Analisis Kepatuhan Hukum Pelaku UMKM Terhadap Kewajiban Memiliki Nomor Induk Berusaha di Kota Depok
Abstract
Nomor Induk Berusaha (NIB) merupakan identitas legal yang wajib dimiliki pelaku Usaha Mikro, Kecil, dan Menengah (UMKM) sebagai bentuk kepatuhan terhadap ketentuan perizinan berusaha berbasis risiko. Penelitian ini bertujuan menganalisis kepatuhan hukum pelaku UMKM terhadap kepemilikan NIB di Kota Depok, mengidentifikasi faktor-faktor yang memengaruhi kepatuhan, serta mengkaji implementasi kebijakan pemerintah dalam mendukung legalitas usaha. Penelitian menggunakan metode kualitatif dengan pendekatan yuridis empiris. Data diperoleh melalui wawancara, observasi, dan studi dokumentasi terhadap 15 informan yang dipilih secara purposive sampling. Analisis data dilakukan menggunakan model interaktif yang meliputi reduksi data, penyajian data, dan penarikan kesimpulan melalui proses triangulasi sumber.
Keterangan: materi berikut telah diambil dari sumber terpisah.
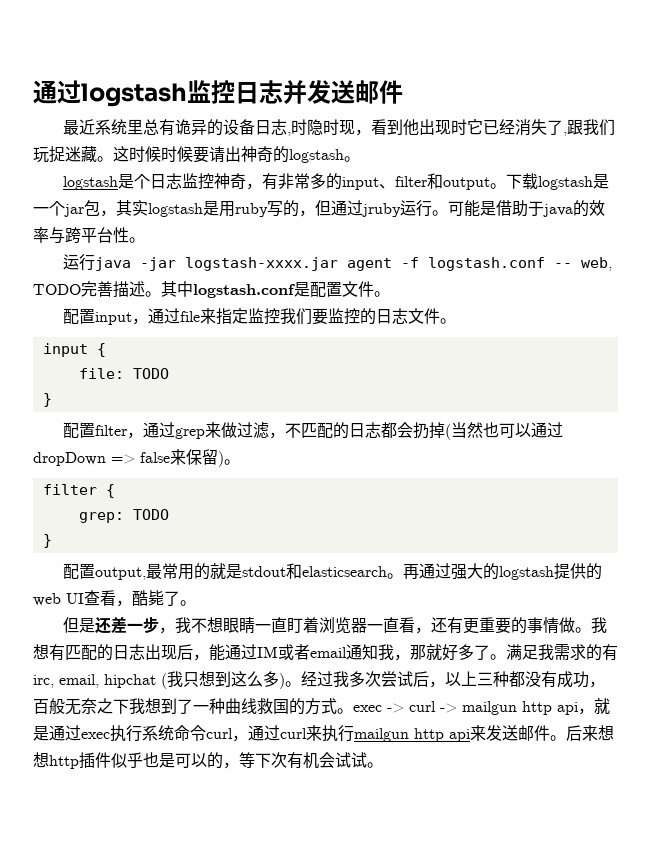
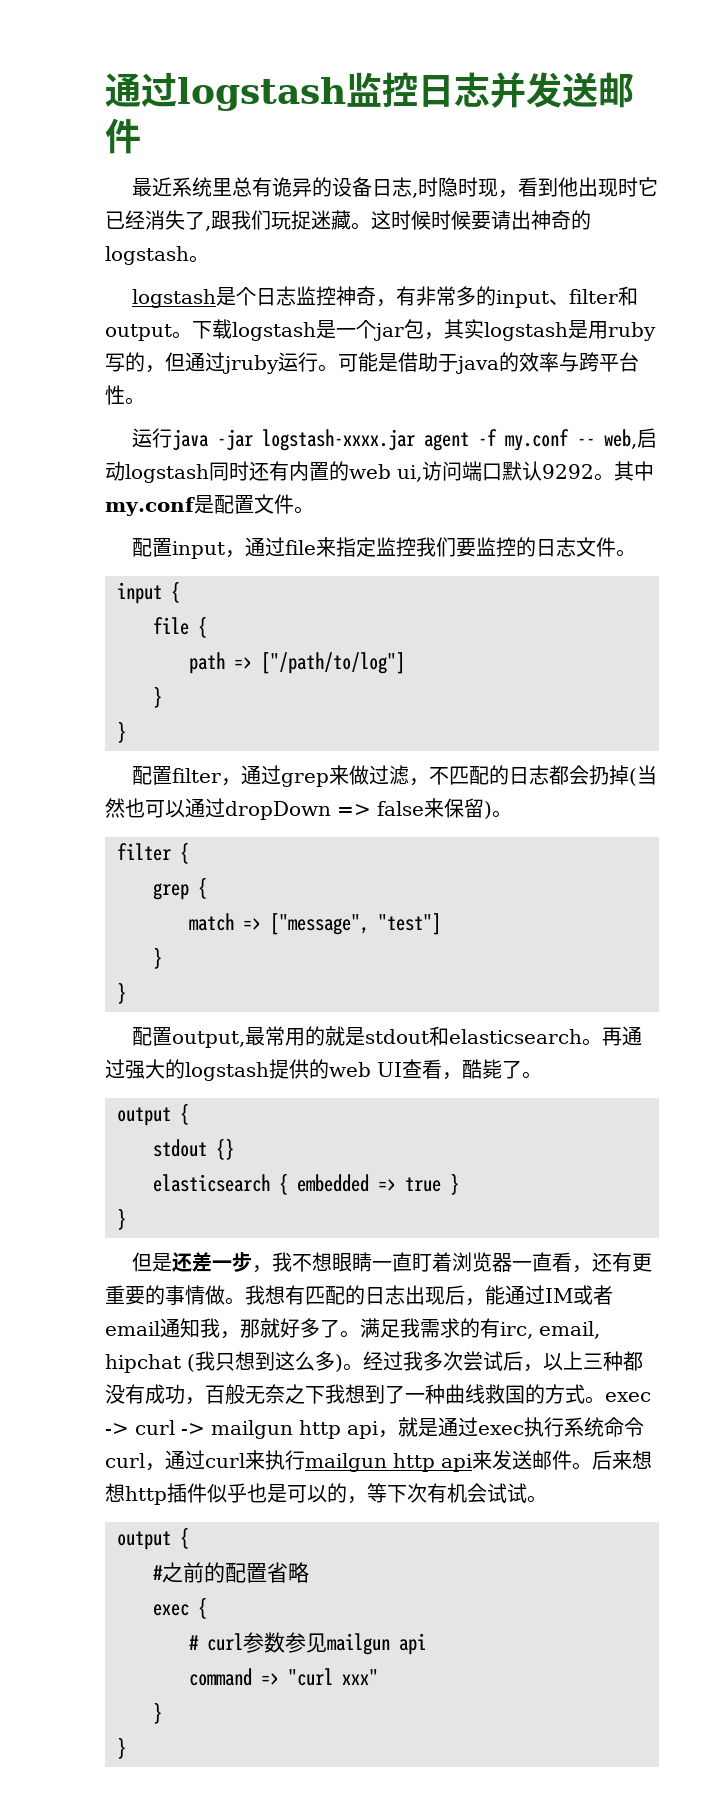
[427,257,545,271] logstash.conf -> [505,429,570,451] my.conf
[33,281,295,298] TODO完善描述。其中logstash.conf -> [637,428,658,448] [105,461,654,483] [105,497,195,516] 启动logstash同时还有内置的web ui,访问端口默认9292。其中my.conf
[78,368,169,379] file: TODO -> [153,616,207,638] [189,652,405,674] [153,686,162,708] file { // path => ["/path/to/log"] // }
[78,509,169,523] grep: TODO -> [153,877,207,900] [189,913,441,935] [153,947,162,969] grep { // match => ["message", "test"] // }
(196, 603) none -> [117,1103,189,1126] [153,1138,234,1160] [153,1173,459,1195] [117,1208,126,1230] // output { // stdout {} // elasticsearch { embedded => true } // }
(383, 765) none -> [117,1527,189,1550] [153,1562,309,1583] [153,1597,207,1619] [189,1632,426,1655] [189,1668,378,1686] [153,1702,162,1724] [117,1737,126,1759] // output { // #之前的配置省略 // exec { // # curl参数参见mailgun api // command => "curl xxx" // } // }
Hasil penelitian menunjukkan bahwa 10 pelaku UMKM telah memiliki NIB, sedangkan 5 pelaku UMKM belum memiliki NIB karena belum memahami prosedur pendaftaran melalui sistem Online Single Submission Risk-Based Approach (OSS-RBA). Temuan penelitian menunjukkan bahwa kepatuhan hukum dipengaruhi oleh tingkat literasi hukum, literasi digital, manfaat ekonomi legalitas usaha, serta efektivitas sosialisasi dan pelayanan pemerintah. Penelitian menyimpulkan bahwa peningkatan kepatuhan terhadap kepemilikan NIB memerlukan penguatan edukasi hukum, pendampingan, dan optimalisasi implementasi OSS-RBA untuk mendukung keberlanjutan UMKM.